## WORK TO BE COMPLETED
In the listing below, find the line with "Liberation Mono, monospace" and copy every line from there up to and including the line with "background: #22c55e ->", exactly and without pictures.

## PROVIDED DATA
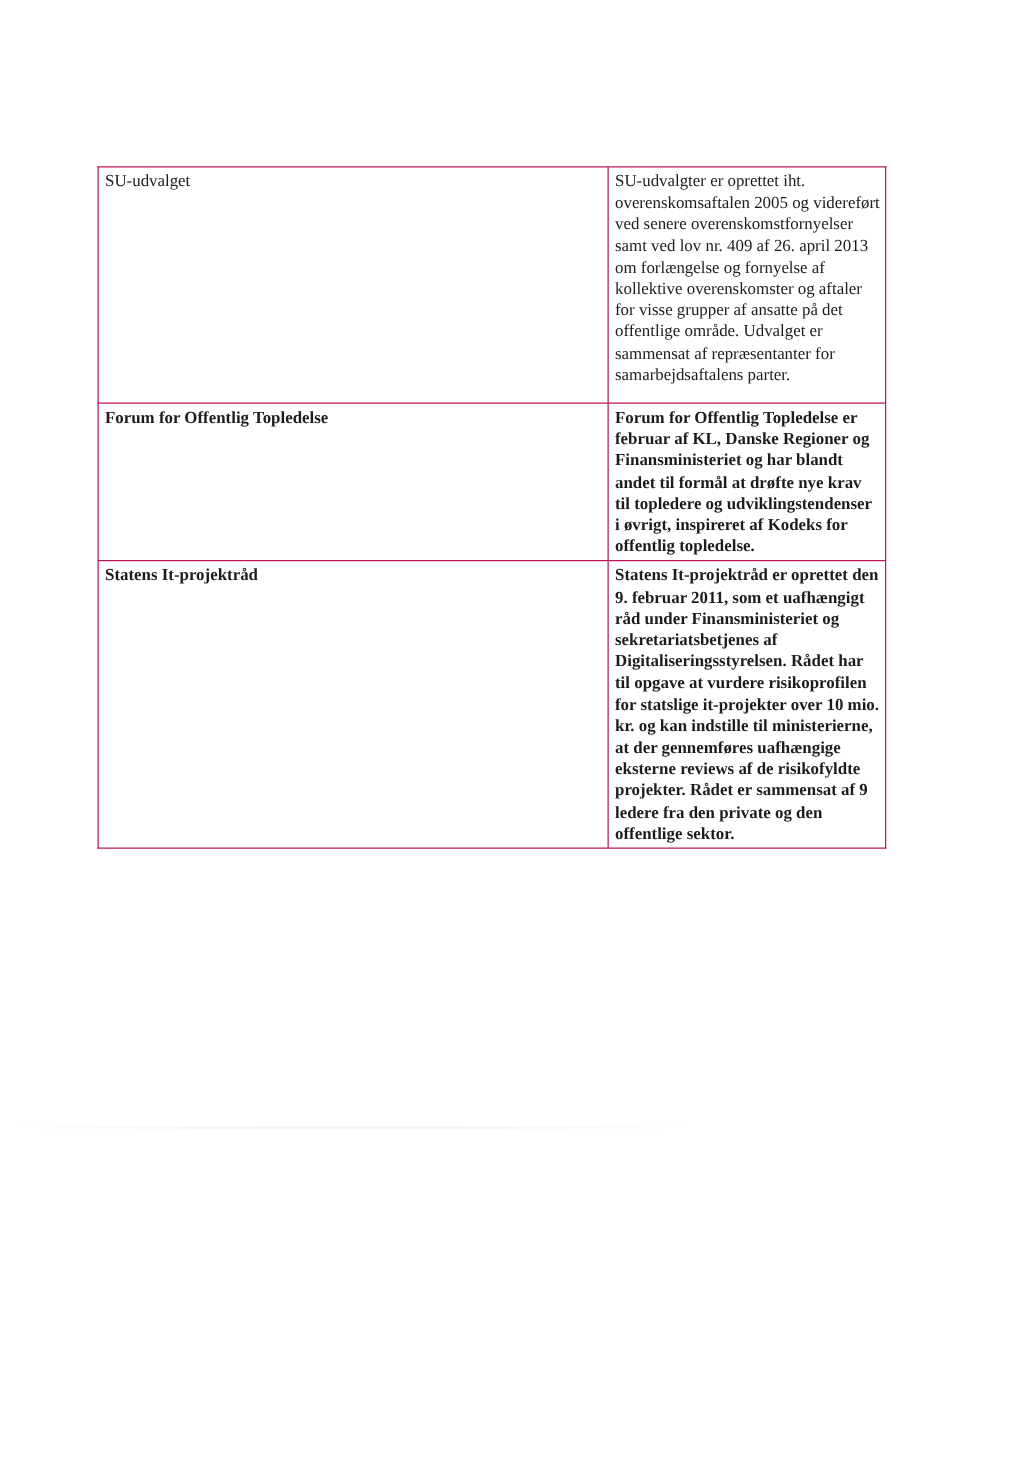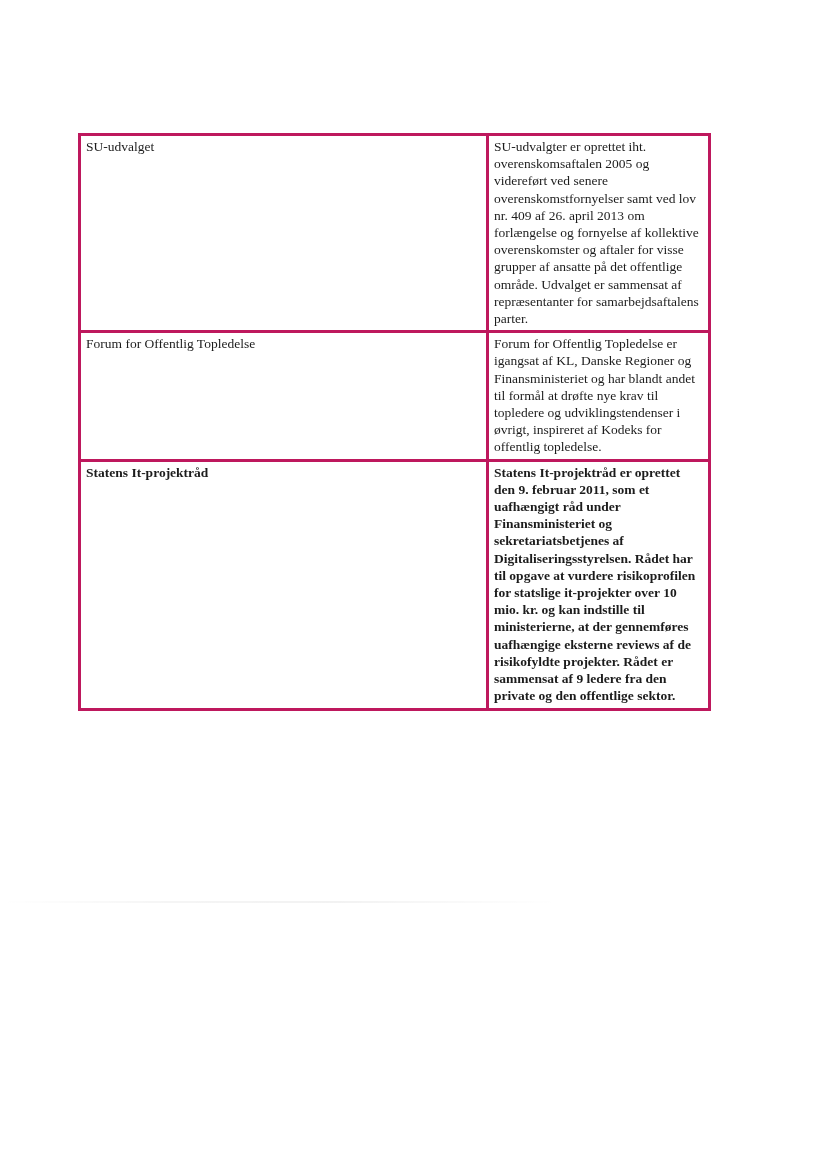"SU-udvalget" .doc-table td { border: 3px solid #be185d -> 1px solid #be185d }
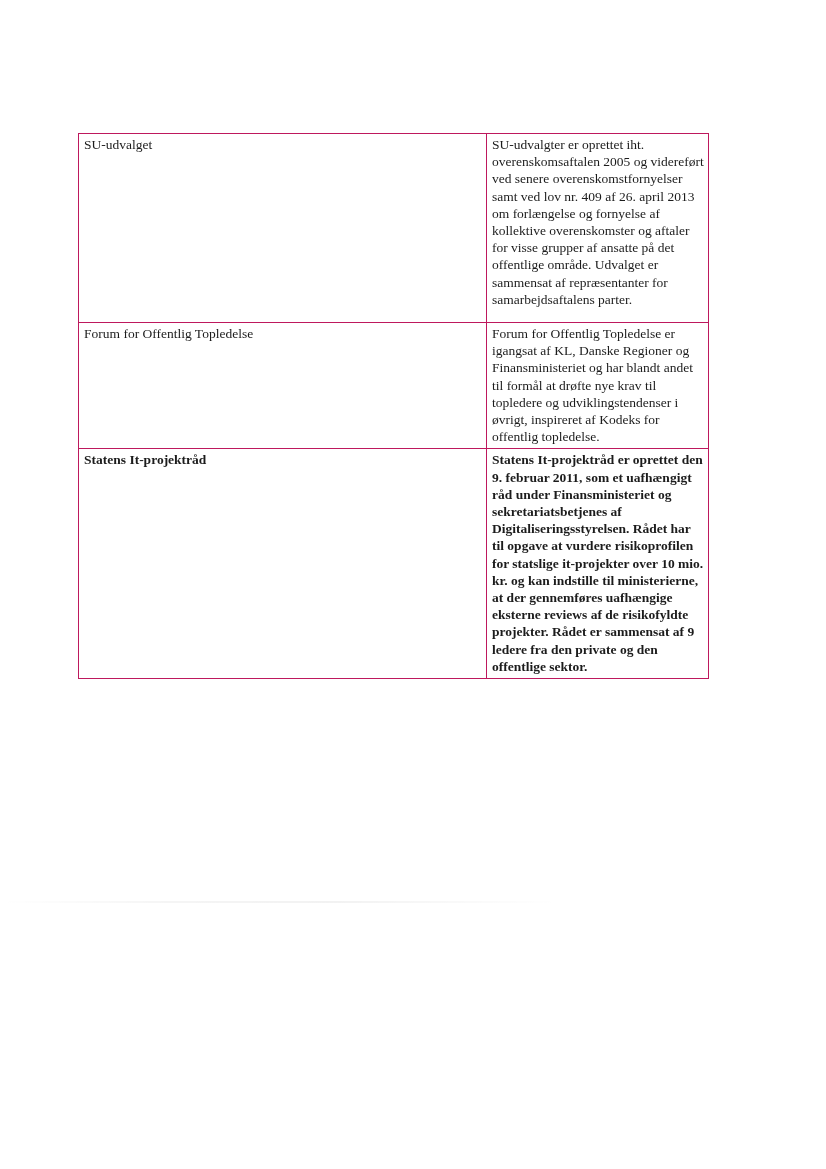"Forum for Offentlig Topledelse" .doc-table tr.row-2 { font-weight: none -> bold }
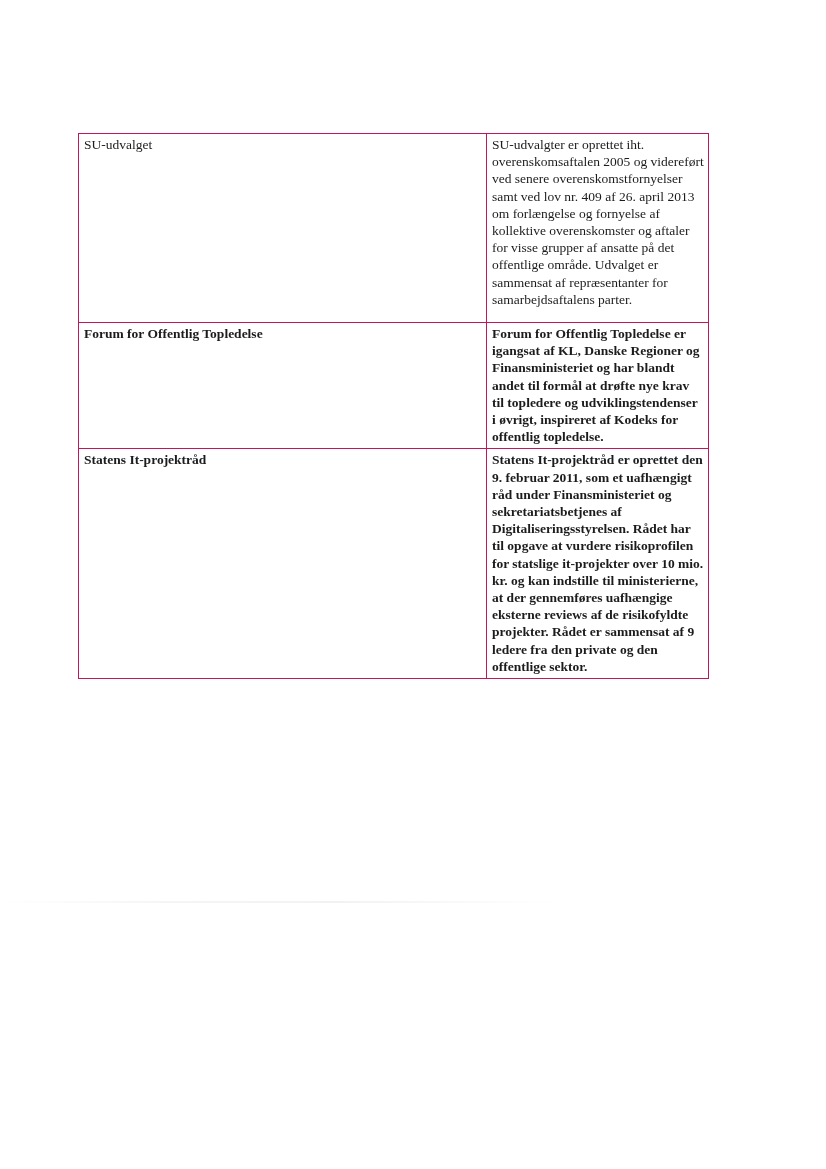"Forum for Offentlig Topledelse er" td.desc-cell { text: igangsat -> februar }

---

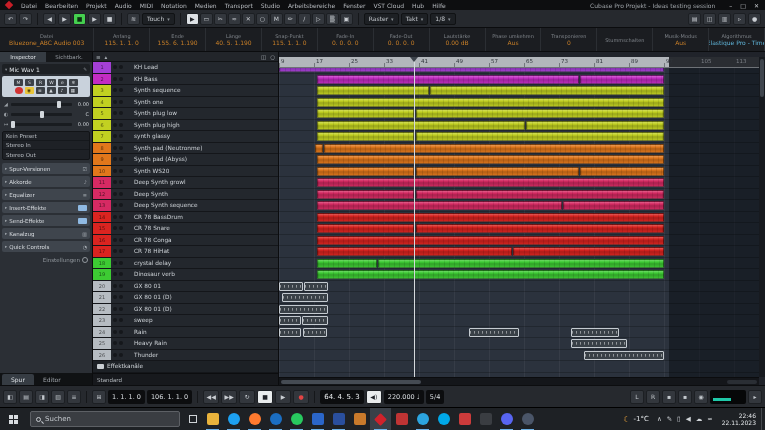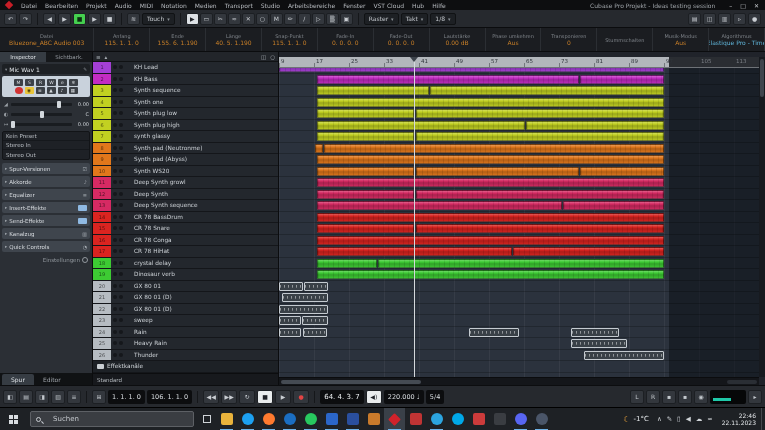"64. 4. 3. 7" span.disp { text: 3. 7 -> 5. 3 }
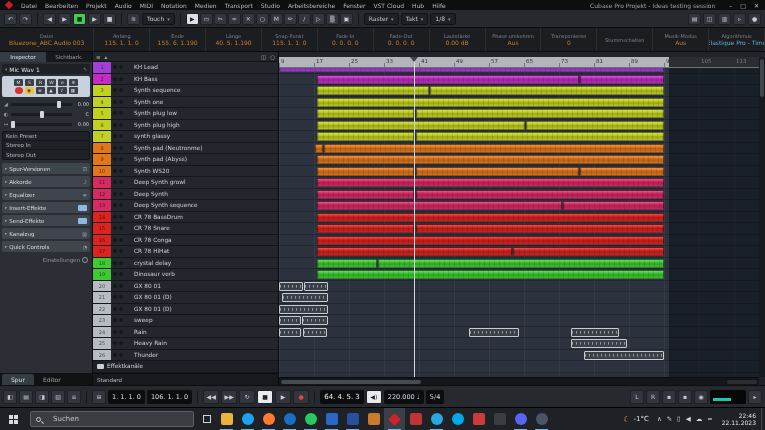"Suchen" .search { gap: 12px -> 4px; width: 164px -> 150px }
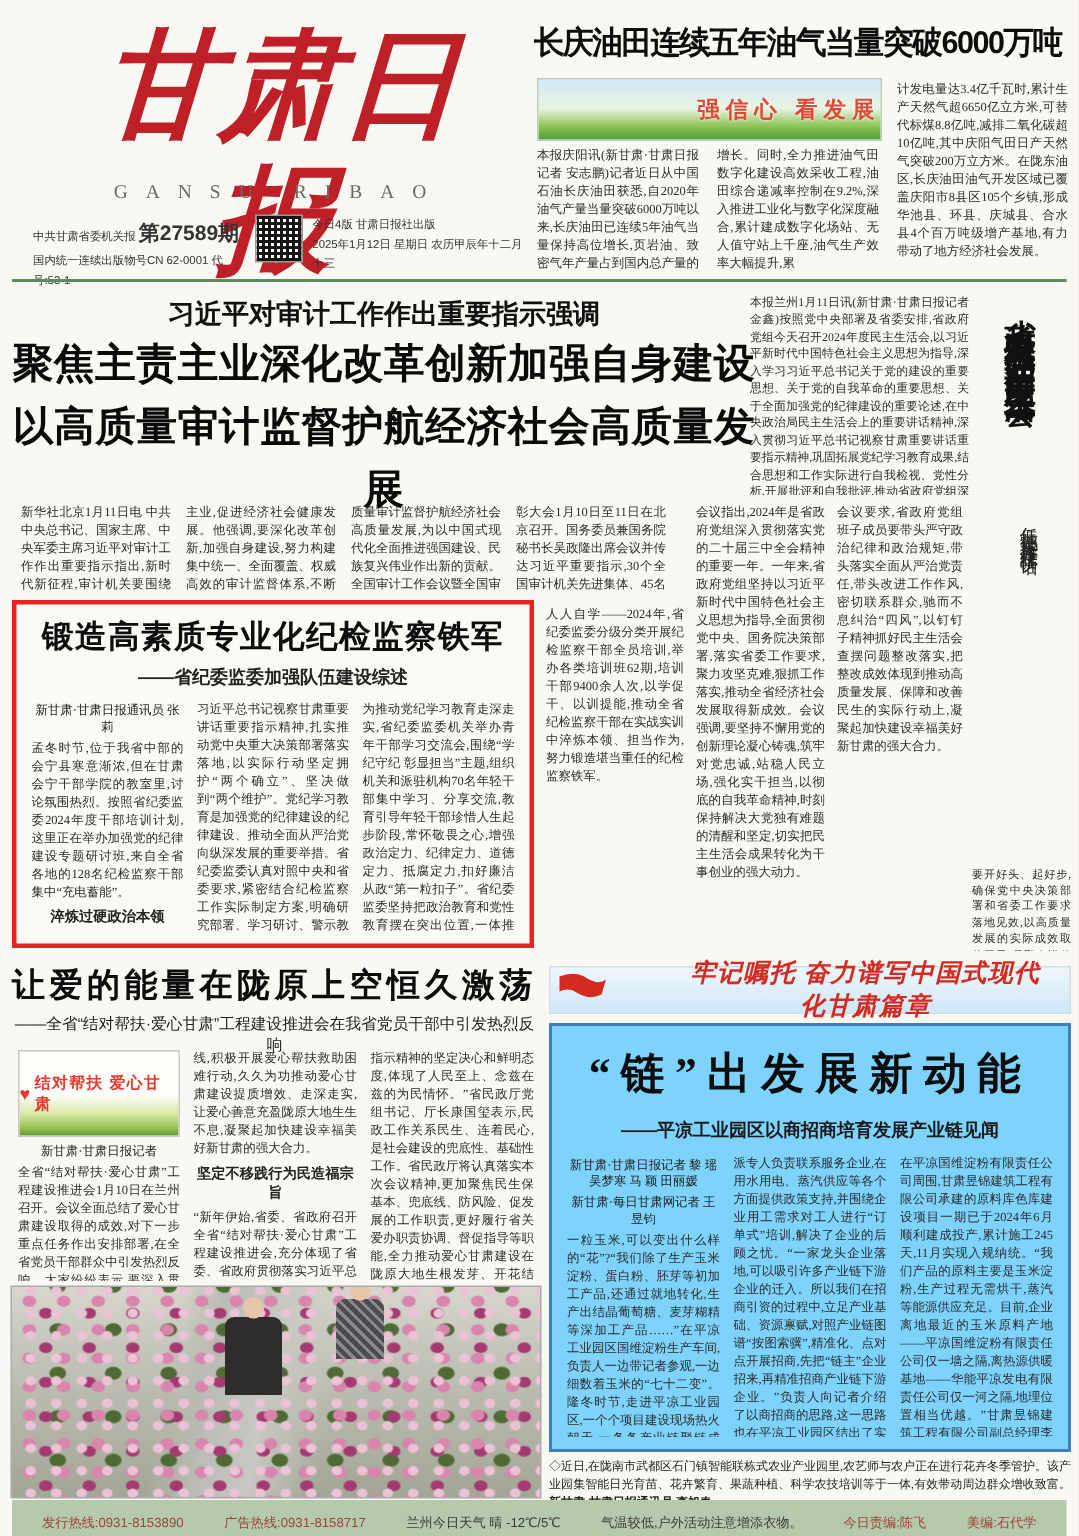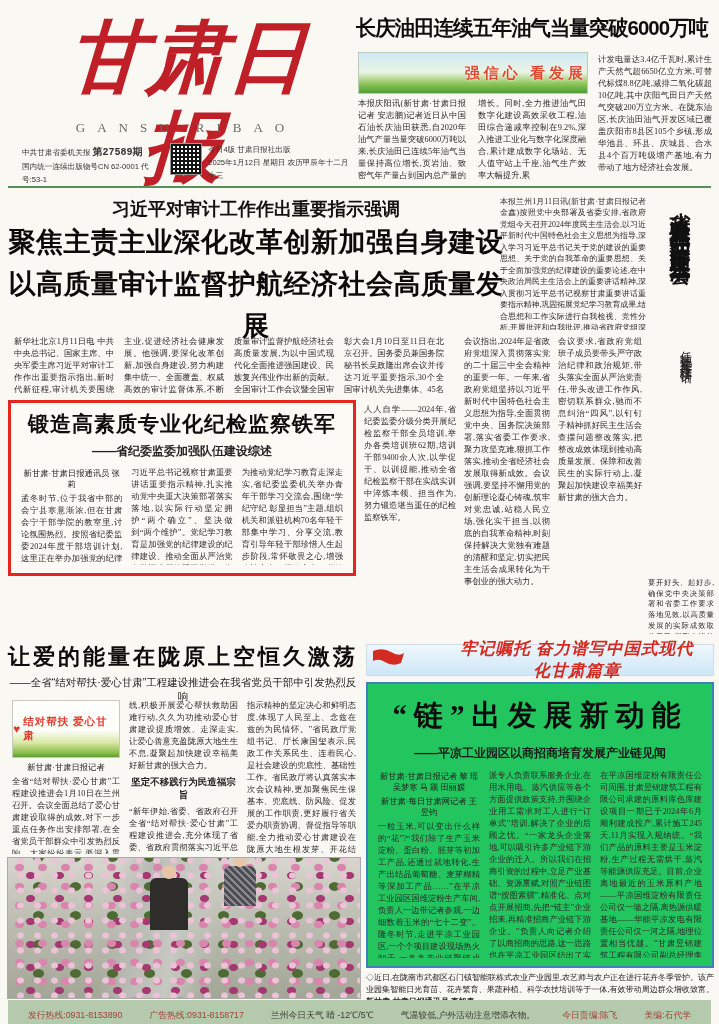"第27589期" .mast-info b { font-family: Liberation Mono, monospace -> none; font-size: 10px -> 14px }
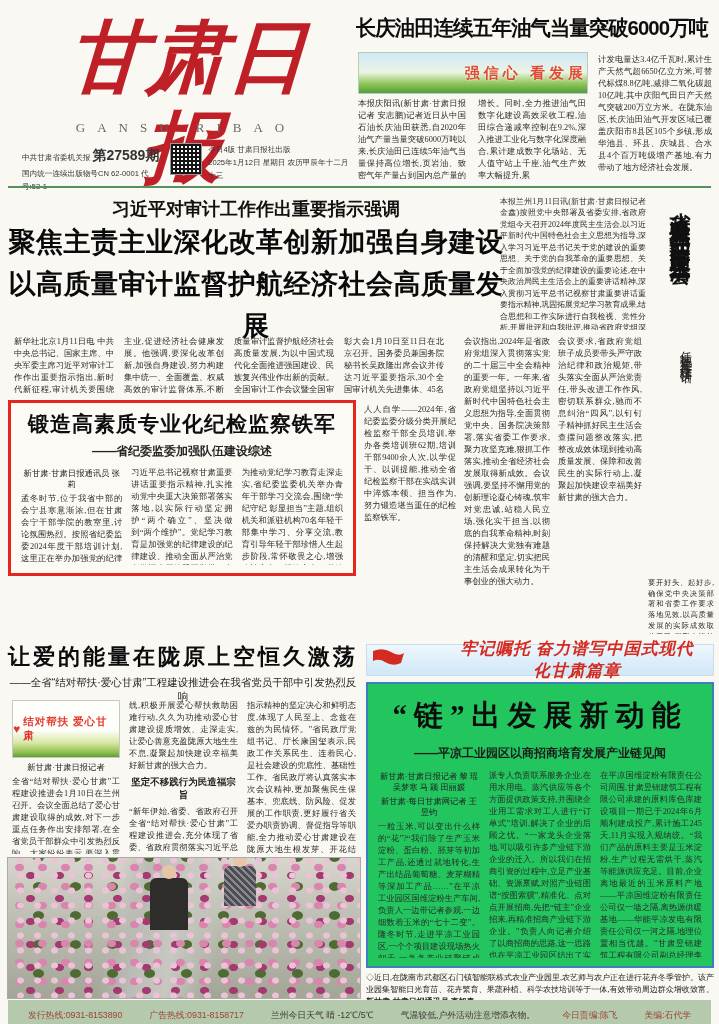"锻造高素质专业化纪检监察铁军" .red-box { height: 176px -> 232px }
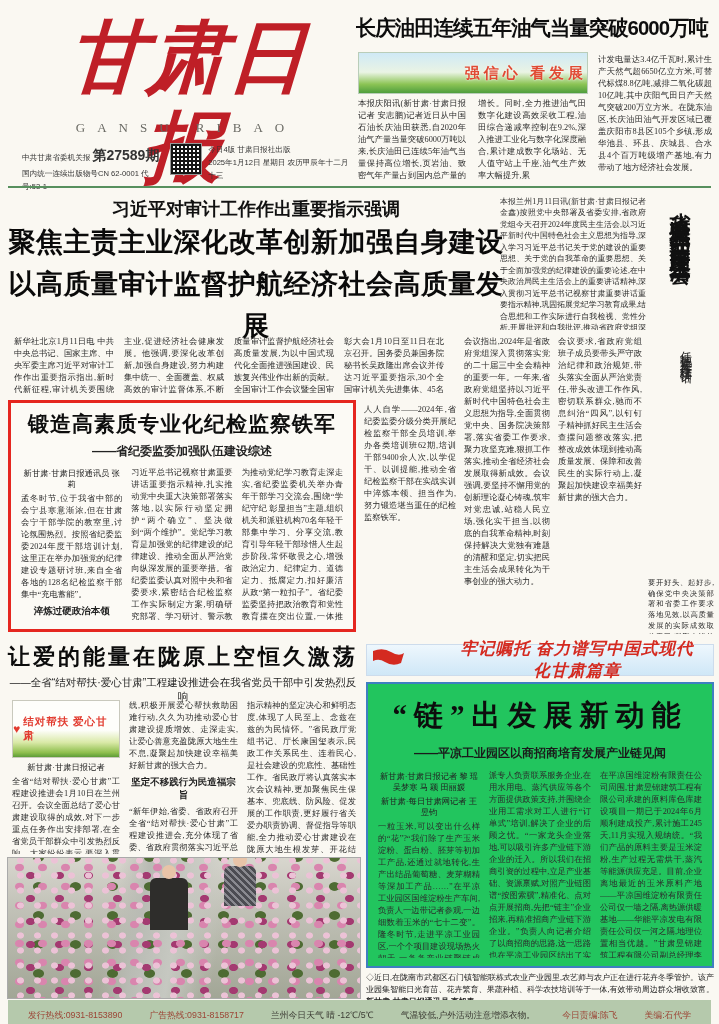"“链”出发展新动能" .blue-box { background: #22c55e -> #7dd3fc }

## SOLUTION TO THIS TASK
"第27589期" .mast-info b { font-family: Liberation Mono, monospace -> none; font-size: 10px -> 14px }
"锻造高素质专业化纪检监察铁军" .red-box { height: 176px -> 232px }
"“链”出发展新动能" .blue-box { background: #22c55e -> #7dd3fc }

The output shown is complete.